Cap and Gown has lost two longtime members and supporters of Cap and Gown, Ruth Waters ’55 and Judith Kays ’57 ’59. We want to honor them by sharing with you about their lives and their legacy. Their dedication to the arts and education showed tremendous leadership and impact in their communities. I was grateful to have met each of them and appreciate their support of Cap and Gown.
Ruth Waters (Ruth Ellen Jahnke), ’55 Communication, was an accomplished Bay Area artist and community builder who was dedicated to supporting the professional development of other artists. She spent the last 45 years of her life helping others connect to art, especially by building spaces where artists could share their work, most notably the Peninsula Museum of Art and the Peninsula Art Foundation in San Mateo, CA. Up until her death at age 88 from a fall in June, 2022, she had been very active, still playing tennis, carving hardwood sculptures, and setting up art exhibitions. Her work was exhibited across the country and overseas. For over sixty years, she consistently supported Cap and Gown and attended local Cap and Gown events. I met Ruth at the 110th anniversary of Cap and Gown event at Michelle Galloway’s home, where she inspired me to visit her studio and other artists’ studios at the Peninsula Museum of Art. The museum is a testament to her leadership and dedication to supporting women in the arts.

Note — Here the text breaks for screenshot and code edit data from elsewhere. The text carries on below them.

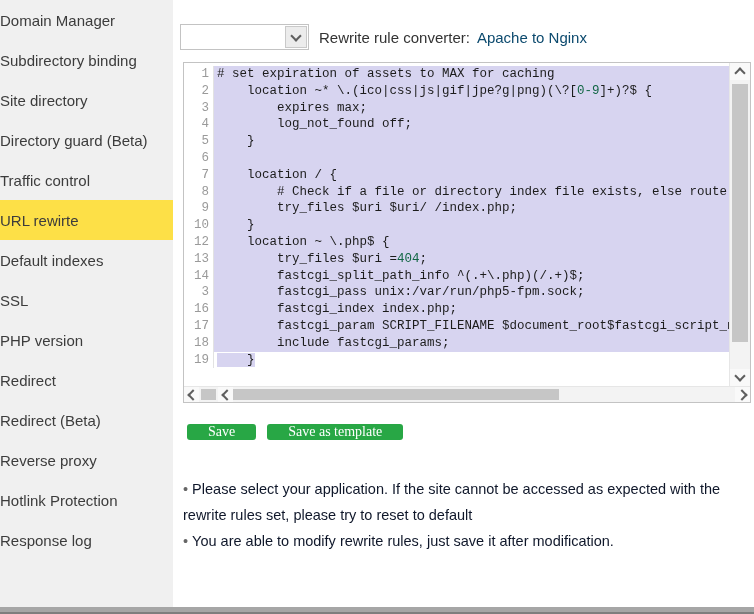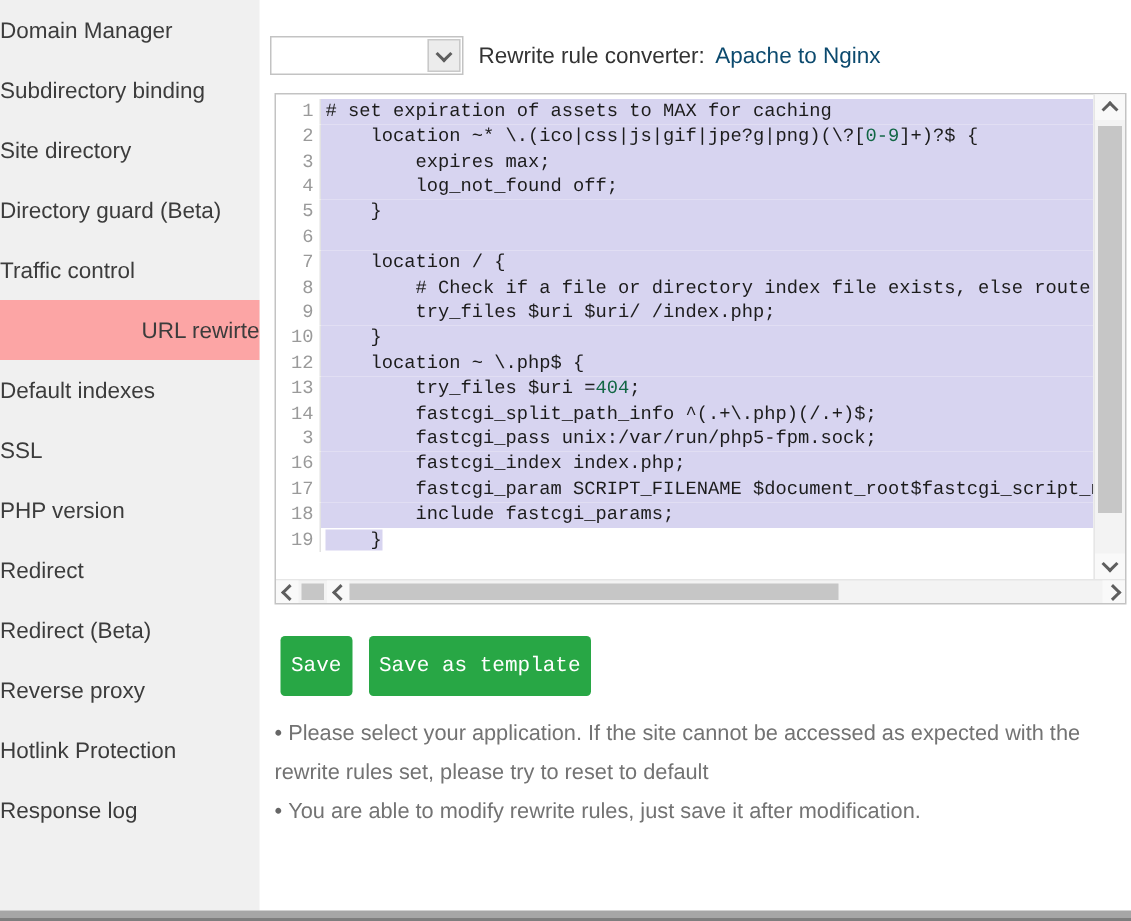"URL rewirte" .side-item.active { background: #fca5a5 -> #fde047; justify-content: flex-end -> none }
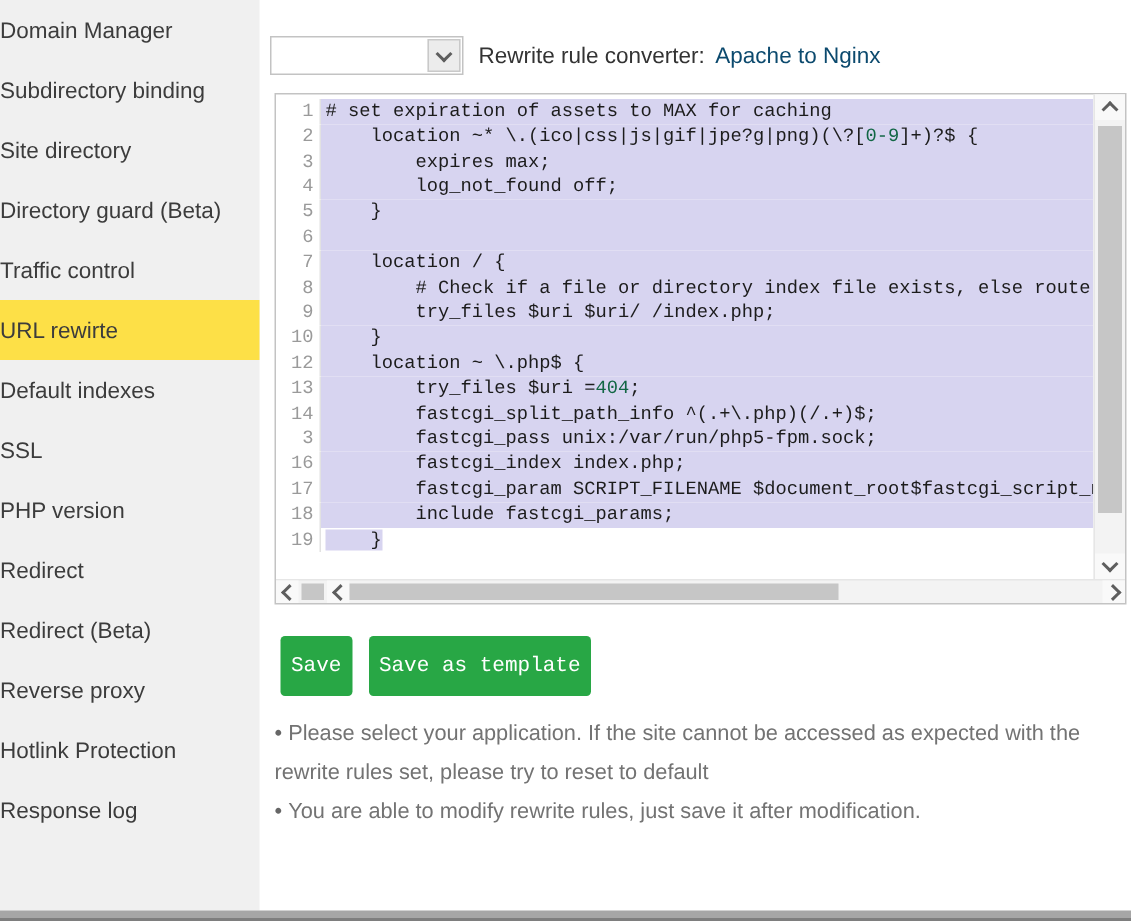"Save" .btn { font-family: Liberation Mono, monospace -> Liberation Serif, serif; height: 40px -> 16px; padding: 0 7px -> 0 21px }
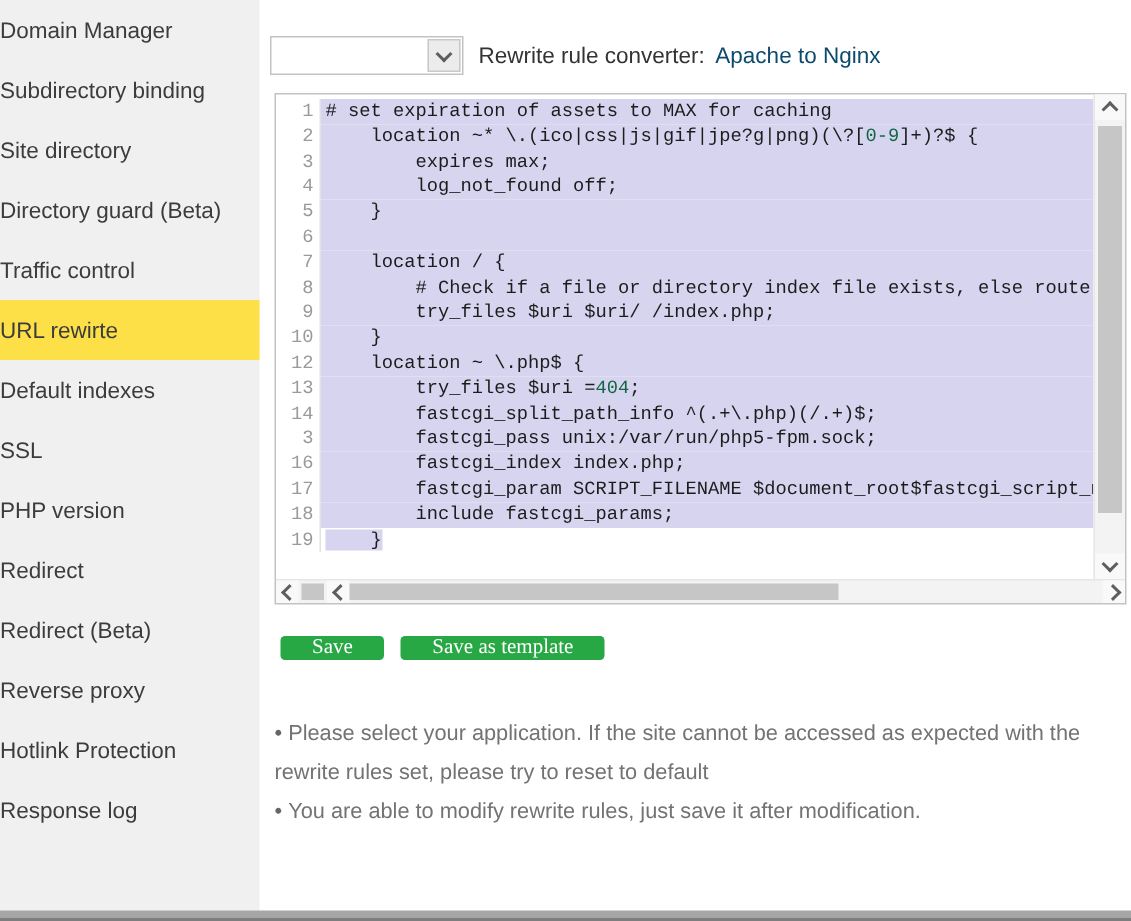"Please select your application. If" .notes { color: #737373 -> #0f172a }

Judith Kays (Judith Gretchen Scholtz), ’57 Art ’59 Education, was a gifted artist, specializing in figure drawing, and had a lifelong career as an art educator, art consultant, a curator, and a scholar. She had degrees in Art History and Education, both from Stanford, and an MFA in Museum Studies from John F. Kennedy University. She was a scholar of the artist Mark Tobey and curated an exhibit of Tobey’s work at Stanford’s Cantor Art Center. She served as a docent and educator for the Palo Alto Cultural Center and was known for her lecture series called “Learning to See.” She served as a consultant and advisor for international exhibitions, including at the Museum of Contemporary Art in Los Angeles and the Museo Nacional Central de Arte Reina Sophia in Madrid. Judith died at age 86 in September, 2021, after a year-long battle with cancer. Judith was a loyal supporter of Cap and Gown and rarely missed a Spring Brunch. I had the privilege of attending one of her lectures and visiting with her on campus during the past few years. She stood out as an accomplished, warm, gracious, and uplifting individual.